Connecting grain motion to large-scale fluctuations in bed load transport: The role of collective dynamics

Friday, 19 December 2014
Dylan Bentley Lee, University of Pennsylvania, Philadelphia, PA, United States and Douglas J Jerolmack, Univ of PA-Earth &Envir Scienc, Philadelphia, PA, United States
Bed load transport is a notoriously unpredictable process. A primary component of this unpredictability arises from stochastic fluctuations which require non-trivial averaging. This averaging must be informed by the length and time scales of the fluctuations, and a rigorous method for arriving at the proper averaging scales must link grain scale motion to macroscopic transport. A statistical mechanical framework has been suggested by Furbish and colleagues to accomplish this goal.

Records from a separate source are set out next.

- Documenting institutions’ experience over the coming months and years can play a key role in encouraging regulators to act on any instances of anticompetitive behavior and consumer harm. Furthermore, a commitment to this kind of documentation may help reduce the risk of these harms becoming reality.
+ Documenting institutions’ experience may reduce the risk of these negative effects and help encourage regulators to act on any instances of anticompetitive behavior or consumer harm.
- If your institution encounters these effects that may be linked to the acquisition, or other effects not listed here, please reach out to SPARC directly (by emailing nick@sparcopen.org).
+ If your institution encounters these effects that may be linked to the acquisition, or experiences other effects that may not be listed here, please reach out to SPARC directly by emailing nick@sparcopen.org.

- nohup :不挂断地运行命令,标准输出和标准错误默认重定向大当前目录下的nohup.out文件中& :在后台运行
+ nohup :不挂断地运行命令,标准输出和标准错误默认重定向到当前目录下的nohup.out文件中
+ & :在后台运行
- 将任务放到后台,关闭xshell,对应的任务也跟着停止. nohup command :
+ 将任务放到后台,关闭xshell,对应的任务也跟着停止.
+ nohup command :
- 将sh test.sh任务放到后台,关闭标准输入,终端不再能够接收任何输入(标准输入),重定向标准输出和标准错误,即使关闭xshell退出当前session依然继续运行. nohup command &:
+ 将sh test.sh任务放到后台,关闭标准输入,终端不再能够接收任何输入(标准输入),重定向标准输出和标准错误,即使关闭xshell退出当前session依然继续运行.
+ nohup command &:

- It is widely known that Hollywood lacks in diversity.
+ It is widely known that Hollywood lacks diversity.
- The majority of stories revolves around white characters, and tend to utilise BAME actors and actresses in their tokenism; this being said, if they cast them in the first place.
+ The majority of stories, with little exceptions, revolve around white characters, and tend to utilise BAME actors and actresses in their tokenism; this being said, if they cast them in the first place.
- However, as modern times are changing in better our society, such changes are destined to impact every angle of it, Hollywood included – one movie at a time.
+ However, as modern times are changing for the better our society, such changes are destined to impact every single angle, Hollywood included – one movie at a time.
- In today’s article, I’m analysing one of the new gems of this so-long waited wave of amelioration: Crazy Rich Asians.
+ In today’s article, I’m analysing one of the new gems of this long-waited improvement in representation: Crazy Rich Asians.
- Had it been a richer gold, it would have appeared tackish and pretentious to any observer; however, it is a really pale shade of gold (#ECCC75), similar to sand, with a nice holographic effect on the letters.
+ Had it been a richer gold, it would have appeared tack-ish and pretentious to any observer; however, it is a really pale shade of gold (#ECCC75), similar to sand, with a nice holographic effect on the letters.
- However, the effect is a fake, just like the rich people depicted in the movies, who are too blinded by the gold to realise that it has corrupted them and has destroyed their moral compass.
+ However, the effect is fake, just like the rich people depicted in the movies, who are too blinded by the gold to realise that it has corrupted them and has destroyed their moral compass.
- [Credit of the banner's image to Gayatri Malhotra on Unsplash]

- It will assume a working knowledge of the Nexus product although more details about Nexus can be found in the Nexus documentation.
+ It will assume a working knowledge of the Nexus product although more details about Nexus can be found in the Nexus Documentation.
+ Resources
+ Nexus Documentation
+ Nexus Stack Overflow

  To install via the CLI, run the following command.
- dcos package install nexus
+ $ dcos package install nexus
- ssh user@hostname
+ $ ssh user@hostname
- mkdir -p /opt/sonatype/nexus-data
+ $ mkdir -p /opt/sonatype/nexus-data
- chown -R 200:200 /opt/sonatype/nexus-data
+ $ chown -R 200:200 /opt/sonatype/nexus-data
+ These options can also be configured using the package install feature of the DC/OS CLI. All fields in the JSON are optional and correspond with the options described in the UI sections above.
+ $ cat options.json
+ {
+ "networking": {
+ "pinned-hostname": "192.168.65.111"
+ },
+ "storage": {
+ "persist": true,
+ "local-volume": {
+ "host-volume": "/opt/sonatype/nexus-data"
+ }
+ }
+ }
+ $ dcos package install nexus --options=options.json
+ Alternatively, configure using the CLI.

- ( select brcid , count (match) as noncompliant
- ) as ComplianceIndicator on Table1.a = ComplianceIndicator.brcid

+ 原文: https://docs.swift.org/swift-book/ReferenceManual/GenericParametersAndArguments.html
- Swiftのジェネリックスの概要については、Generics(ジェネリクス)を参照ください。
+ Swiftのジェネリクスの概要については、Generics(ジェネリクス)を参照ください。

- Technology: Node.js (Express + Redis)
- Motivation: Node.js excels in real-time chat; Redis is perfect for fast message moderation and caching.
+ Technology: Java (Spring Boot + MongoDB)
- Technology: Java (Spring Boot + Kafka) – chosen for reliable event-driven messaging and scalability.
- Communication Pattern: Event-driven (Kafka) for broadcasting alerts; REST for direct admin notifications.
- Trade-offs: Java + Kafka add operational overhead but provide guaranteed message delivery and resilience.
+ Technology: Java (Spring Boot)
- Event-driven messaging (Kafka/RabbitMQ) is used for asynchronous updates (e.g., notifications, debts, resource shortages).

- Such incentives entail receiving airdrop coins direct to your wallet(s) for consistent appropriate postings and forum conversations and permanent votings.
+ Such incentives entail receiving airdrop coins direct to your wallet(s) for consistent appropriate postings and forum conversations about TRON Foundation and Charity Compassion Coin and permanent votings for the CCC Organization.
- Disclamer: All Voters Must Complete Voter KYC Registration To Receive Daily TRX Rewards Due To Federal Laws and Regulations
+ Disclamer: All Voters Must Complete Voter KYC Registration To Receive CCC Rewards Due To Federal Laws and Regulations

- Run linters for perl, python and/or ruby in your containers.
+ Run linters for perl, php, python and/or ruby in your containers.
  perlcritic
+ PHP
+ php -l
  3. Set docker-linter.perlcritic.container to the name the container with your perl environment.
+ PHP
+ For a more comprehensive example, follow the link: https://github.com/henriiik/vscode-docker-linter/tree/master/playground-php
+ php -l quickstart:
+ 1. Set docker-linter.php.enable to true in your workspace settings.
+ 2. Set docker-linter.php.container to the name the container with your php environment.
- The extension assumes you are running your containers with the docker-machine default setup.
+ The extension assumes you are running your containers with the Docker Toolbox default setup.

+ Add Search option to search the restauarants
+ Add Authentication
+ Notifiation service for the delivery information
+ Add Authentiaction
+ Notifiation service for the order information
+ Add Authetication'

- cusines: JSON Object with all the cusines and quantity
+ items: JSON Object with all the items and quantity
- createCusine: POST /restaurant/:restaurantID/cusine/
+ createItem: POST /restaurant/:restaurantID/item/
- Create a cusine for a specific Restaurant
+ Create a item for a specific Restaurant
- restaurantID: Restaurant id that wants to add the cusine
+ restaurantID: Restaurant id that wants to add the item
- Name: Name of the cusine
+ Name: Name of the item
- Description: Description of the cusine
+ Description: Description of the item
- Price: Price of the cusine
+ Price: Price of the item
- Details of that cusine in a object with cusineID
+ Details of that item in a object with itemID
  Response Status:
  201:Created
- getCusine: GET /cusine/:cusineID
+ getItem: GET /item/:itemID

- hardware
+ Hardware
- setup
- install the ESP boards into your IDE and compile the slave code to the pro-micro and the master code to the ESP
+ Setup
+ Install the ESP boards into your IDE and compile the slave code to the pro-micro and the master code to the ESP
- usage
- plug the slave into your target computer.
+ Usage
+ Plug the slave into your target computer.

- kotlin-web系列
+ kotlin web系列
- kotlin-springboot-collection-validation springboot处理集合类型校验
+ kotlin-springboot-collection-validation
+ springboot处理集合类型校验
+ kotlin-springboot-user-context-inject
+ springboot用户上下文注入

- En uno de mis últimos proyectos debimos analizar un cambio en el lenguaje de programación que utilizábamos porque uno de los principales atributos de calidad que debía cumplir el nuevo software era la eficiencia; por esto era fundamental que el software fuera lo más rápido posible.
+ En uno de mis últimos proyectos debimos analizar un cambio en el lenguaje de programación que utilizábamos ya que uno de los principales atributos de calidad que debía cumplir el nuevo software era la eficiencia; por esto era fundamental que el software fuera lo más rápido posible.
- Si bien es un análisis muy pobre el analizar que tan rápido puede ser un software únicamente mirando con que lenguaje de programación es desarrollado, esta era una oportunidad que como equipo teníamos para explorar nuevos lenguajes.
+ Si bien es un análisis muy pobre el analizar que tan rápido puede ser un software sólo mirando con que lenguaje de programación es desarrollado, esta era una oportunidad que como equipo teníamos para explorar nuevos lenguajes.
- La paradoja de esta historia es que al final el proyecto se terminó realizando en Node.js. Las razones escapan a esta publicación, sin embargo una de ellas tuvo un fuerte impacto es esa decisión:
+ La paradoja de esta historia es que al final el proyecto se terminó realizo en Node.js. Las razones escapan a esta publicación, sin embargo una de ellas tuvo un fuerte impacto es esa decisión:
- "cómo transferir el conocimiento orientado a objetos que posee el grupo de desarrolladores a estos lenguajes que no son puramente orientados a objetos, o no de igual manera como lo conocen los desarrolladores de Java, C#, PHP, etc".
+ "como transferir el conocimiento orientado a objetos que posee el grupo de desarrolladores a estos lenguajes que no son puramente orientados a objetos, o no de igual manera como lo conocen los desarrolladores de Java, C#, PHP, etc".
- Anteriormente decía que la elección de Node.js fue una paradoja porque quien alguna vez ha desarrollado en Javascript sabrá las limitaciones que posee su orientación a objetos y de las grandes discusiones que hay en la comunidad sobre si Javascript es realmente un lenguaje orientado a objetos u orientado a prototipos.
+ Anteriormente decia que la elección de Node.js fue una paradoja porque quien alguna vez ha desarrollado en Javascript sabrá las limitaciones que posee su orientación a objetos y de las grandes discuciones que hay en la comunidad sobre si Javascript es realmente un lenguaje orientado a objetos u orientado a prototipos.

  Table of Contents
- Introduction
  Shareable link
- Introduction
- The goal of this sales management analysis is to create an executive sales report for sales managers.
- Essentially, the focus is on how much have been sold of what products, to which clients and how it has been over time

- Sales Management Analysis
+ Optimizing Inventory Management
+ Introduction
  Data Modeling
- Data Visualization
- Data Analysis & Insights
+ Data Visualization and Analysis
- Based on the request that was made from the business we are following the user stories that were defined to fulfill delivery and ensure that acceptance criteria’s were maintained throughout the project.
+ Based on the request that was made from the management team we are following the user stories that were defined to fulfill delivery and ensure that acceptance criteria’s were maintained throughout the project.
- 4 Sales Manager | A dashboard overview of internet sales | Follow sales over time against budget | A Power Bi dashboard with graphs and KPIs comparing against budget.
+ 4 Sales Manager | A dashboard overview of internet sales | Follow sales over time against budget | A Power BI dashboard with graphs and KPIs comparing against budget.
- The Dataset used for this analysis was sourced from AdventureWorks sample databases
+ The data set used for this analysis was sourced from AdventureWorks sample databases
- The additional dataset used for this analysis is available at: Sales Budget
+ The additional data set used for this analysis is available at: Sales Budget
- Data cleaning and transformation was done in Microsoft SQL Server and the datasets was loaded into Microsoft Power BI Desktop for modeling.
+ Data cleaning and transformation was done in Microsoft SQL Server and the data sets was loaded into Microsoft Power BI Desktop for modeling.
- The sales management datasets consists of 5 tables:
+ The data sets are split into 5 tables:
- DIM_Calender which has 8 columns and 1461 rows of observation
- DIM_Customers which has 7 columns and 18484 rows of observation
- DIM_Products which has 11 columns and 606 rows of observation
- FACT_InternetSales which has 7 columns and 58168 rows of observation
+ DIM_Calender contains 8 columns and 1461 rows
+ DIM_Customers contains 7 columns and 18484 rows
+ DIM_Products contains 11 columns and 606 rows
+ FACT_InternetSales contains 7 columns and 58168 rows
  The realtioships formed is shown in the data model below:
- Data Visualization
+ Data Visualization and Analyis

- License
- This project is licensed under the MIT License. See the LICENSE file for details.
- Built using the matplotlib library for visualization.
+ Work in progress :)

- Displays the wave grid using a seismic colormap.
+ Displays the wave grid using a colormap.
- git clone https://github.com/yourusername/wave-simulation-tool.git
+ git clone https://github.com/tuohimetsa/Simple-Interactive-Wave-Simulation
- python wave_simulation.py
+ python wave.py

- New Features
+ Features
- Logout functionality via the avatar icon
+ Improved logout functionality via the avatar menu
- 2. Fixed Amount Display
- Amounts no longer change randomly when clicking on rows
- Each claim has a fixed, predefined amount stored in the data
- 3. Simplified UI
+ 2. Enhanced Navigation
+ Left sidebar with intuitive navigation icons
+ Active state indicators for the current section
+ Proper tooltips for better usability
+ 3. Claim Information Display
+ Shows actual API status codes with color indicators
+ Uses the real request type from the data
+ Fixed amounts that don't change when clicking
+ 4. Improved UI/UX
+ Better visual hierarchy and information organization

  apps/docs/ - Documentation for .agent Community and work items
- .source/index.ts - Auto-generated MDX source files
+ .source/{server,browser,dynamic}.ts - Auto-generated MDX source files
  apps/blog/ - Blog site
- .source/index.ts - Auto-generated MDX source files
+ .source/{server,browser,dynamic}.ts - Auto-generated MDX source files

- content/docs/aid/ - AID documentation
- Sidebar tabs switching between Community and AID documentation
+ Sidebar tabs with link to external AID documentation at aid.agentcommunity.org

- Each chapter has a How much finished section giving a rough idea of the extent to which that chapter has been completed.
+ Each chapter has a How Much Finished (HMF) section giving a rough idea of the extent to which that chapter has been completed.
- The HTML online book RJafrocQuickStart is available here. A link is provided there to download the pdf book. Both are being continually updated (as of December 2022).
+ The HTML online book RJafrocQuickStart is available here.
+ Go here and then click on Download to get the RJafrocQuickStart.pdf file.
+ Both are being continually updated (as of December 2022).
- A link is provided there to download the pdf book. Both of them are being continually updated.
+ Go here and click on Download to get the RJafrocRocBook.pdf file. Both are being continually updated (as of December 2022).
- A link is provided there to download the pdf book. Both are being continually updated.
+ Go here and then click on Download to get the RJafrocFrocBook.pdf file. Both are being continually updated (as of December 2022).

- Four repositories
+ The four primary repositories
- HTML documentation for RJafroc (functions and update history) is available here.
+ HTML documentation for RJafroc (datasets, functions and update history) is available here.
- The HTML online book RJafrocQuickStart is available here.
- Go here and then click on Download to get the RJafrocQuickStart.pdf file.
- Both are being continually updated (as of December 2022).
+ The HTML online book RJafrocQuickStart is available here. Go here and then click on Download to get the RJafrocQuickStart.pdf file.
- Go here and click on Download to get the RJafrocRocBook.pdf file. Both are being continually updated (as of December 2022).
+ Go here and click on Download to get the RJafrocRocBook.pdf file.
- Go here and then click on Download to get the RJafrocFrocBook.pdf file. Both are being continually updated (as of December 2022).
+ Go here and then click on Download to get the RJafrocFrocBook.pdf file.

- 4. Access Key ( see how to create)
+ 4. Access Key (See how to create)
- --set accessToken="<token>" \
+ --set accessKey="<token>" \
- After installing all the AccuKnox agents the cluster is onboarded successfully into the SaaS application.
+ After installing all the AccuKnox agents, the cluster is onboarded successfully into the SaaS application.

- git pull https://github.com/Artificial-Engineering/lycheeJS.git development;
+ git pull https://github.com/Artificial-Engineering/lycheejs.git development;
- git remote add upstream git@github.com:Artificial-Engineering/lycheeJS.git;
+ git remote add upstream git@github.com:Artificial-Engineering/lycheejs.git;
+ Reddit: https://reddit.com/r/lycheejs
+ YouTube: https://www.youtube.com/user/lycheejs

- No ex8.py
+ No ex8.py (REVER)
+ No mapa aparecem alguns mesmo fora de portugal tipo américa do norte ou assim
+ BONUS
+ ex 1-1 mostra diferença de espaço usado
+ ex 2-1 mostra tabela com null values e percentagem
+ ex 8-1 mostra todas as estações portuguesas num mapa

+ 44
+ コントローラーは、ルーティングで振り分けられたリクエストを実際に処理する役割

This model assumes that grain motion is independent of other particles. Experiments show that this is not the case, and that bed load fluctuations possess length and time scales larger than any hydrodynamic scaling. This indicates that fluctuations in grain motion are correlated; as hydrodynamics cannot explain this behavior, we posit that its origins lie in the granular dynamics of bed load transport. Evidence to support this view can be found in the work of Ancey and colleagues where they show that, upon approaching the threshold of motion: intermittency of transport grows, dynamics of grain motion slow down, and collective entrainment occurs. These behaviors are hallmarks of a disordered system approaching a jamming transition, or the point where motion ceases. This points to the utility of using the jamming framework to study transport near threshold. We seek to use this framework to document the occurrence and understand the origins of the collective entrainment of grains. This is done using a 2D experiment with spherical particles driven by a turbulent flow where collisions are a significant driver of entrainment due to the momentum transfer that occurs when saltating particles collide with the bed. We characterize the collective particle motion observed in the system using the Χ4 susceptibility. This measure uses the variance of the displacement of a population of sediment in the system to characterize the timescales at which a subset of grains move collectively relative to the rest of the system. We find evidence that the correlation scales of collective particle dynamics change with the driving rate. These observations elucidate the granular contributions to stochastic bed load transport, and demonstrate how the requisite averaging time for bed load measurements increases rapidly on approach to the threshold of motion.